Configuration & Policy Overview
This section explains how Keeptrusts declarative config turns policy controls into a working gateway contract. Use it to decide which policy kinds you need, how they fit into policies.chain, and how the resulting config behaves at runtime.
Start here
| If you need to... | Start with |
|---|---|
| Understand the supported top-level schema | Declarative Config Reference |
| Browse supported controls before choosing one | Policy Controls Catalog |
| Define provider targets, routing, or fallback | Providers Configuration and data-routing-policy |
| Add tests before rollout | Config Testing and kt policy test |
| Protect sensitive or regulated data | pii-detector and dlp-filter |
| Defend the input boundary | prompt-injection |
Follow this order
- Start with the Declarative Config Reference so the document shape is correct.

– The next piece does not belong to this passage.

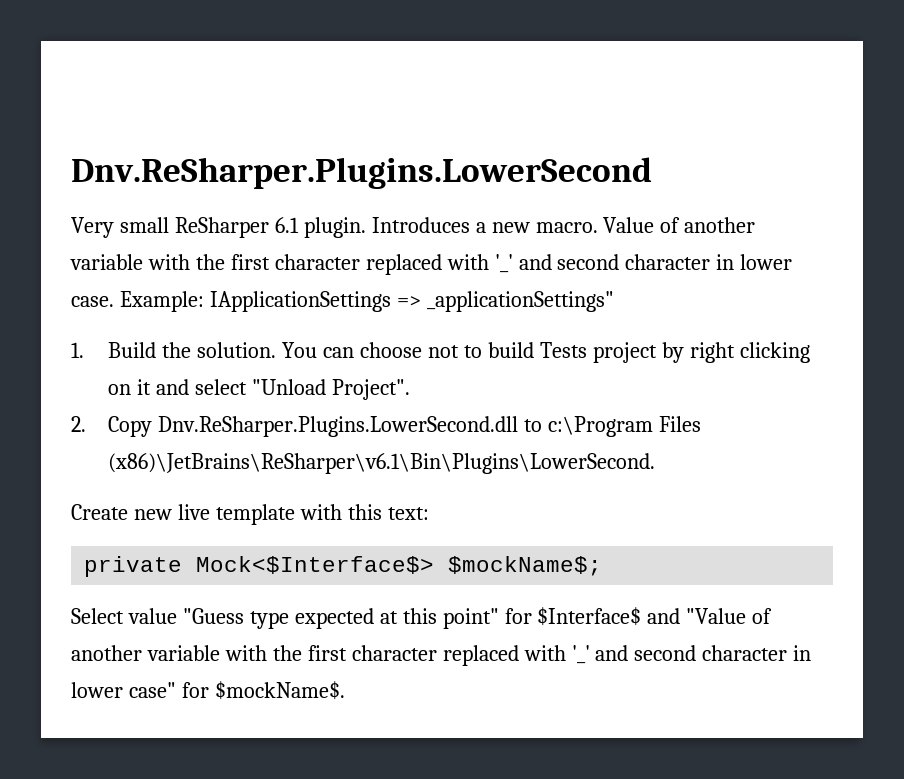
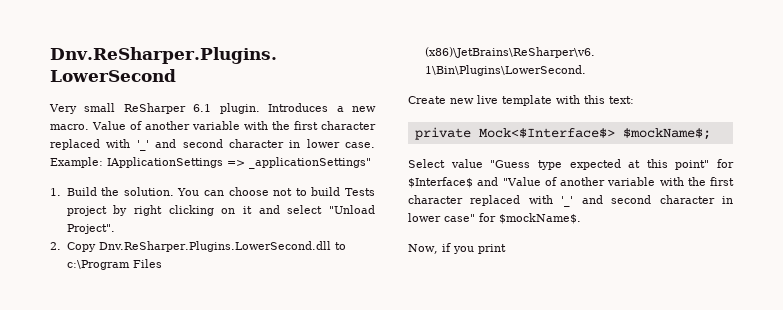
(345, 690) none -> [408,243,506,254] // Now, if you print

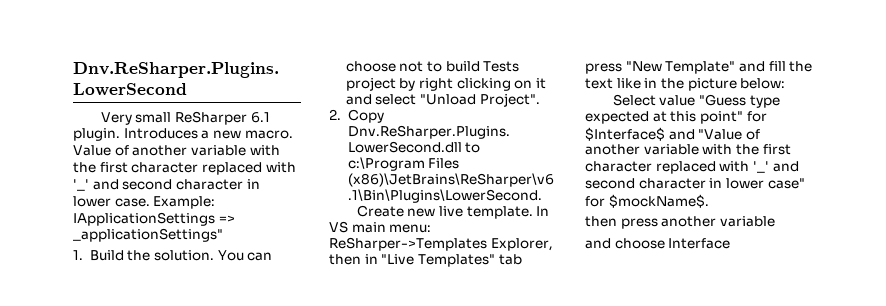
[502,95,634,106] [414,127,711,140] template with this text: // private Mock<$Interface$> $mockName$; -> [466,206,550,219] [329,221,432,233] [329,237,553,251] [329,254,522,267] [585,61,813,74] [585,78,786,91] template. In VS main menu: ReSharper->Templates Explorer, then in "Live Templates" tab press "New Template" and fill the text like in the picture below:
[408,243,506,254] Now, if you print -> [585,216,775,229] [585,238,731,249] then press another variable // and choose Interface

- Pick the policy kinds you need from the Policy Controls Catalog.
- Add them to
policies.chainand tune each block underpolicy.<kind>. - Validate the config with linting and tests before rollout.
- Add the audit marker and verify request outcomes with
kt eventsor the Events API. Add History only when capture is enabled and retained session context is needed.
How policies work
Major policy groups
Request and routing controls
| Policy Kind | Purpose |
|---|---|
prompt-injection | Block prompt-injection and jailbreak signals before upstream calls |
pii-detector | Detect sensitive identifiers and redact or block request content |
dlp-filter | Apply broader pattern-based filtering for sensitive or proprietary data |
rbac | Apply role, identity, and sensitivity-based access rules |
agent-firewall | Restrict agent tool use and unsafe action classes |
data-routing-policy | Filter provider targets by retention or training metadata |
Output controls
| Policy Kind | Purpose |
|---|---|
quality-scorer | Score output quality and block or escalate on thresholds |
human-oversight | Return an escalated result instead of delivering output |
citation-verifier | Verify groundedness against context |
Audit and evidence
| Policy Kind | Purpose |
|---|---|
audit-logger | Emit an allow-only audit marker; retention and storage are configured separately |
Example configuration
pack:
name: "my-project"
version: "0.1.0"
enabled: true
policies:
chain:
- prompt-injection
- pii-detector
- quality-scorer
- audit-logger
policy:
prompt-injection:
attack_patterns:
- "ignore.*previous.*instructions"
- "forget.*system.*prompt"
encoding:
decode_base64: true
normalize_unicode: true
detect_homoglyphs: true
boundaries:
enforce_delimiters: true
reject_fake_boundaries: true
response:
action: block
pii-detector:
action: redact
pci_mode: true
quality-scorer:
assertions:
- type: word-count
config:
min: 20
thresholds:
min_aggregate: 0.7
audit-logger: {}
Key rules
- Chain order matters — policies execute in the order listed in
policies.chain. - First blocking verdict wins — once the gateway blocks a turn, later policies do not run for that stage.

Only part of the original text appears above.